→ **Aim of the exercise**
Repeat precisely the span of lines below that opens with the line containing "subtotal: 1720.22 -> 1690.42" and closes with the line containing "total: 1846.23 -> 1780.07", both included.

Excerpts from a dataset
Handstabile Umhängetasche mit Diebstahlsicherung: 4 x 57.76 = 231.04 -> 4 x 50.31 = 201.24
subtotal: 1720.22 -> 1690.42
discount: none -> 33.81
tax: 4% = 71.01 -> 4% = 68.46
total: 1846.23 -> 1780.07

* * *

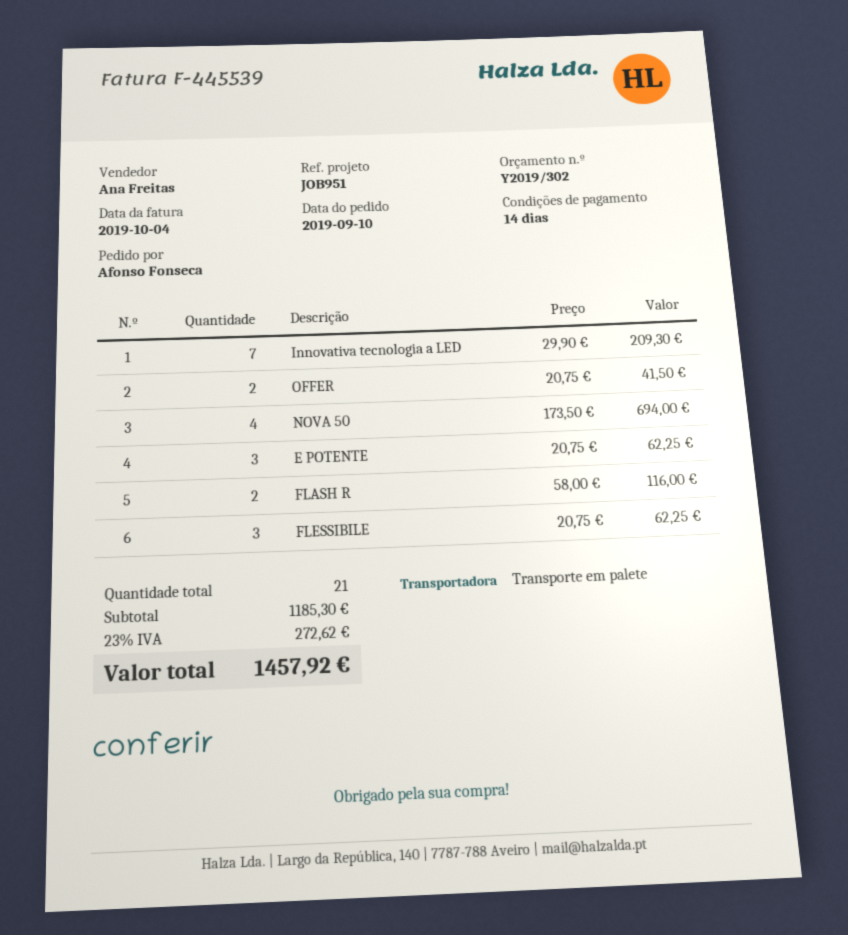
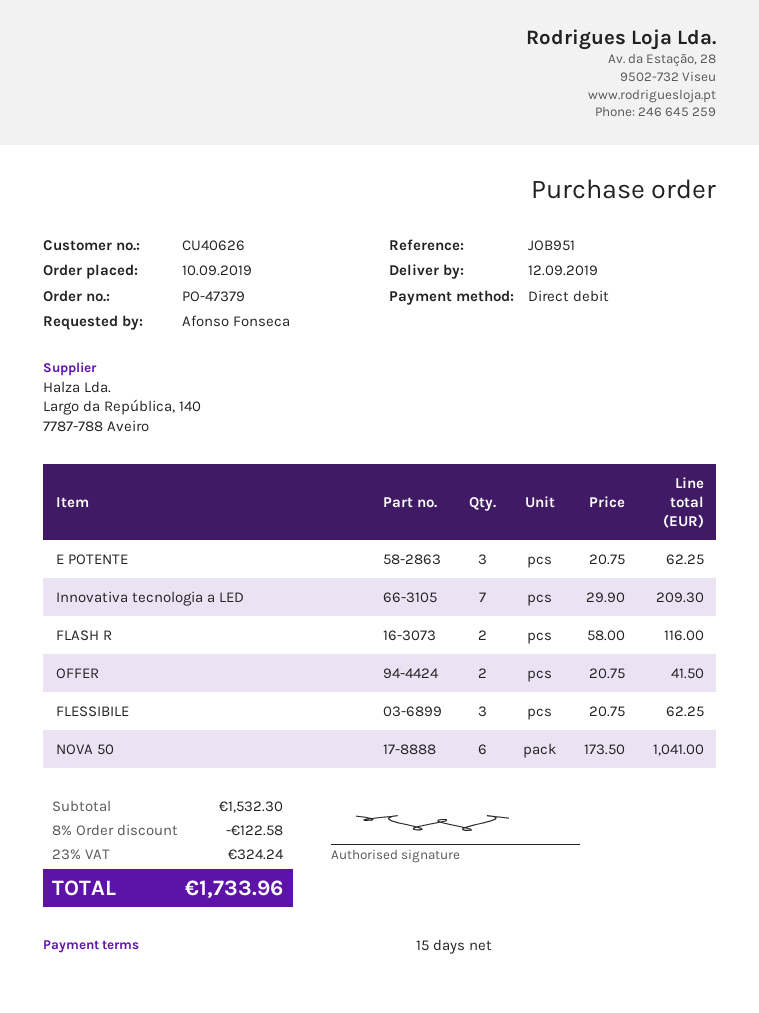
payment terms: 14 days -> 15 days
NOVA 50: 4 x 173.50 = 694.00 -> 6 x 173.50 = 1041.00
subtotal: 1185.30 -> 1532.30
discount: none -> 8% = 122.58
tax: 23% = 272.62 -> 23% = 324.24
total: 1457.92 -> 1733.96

→ **Answer box**
subtotal: 1720.22 -> 1690.42
discount: none -> 33.81
tax: 4% = 71.01 -> 4% = 68.46
total: 1846.23 -> 1780.07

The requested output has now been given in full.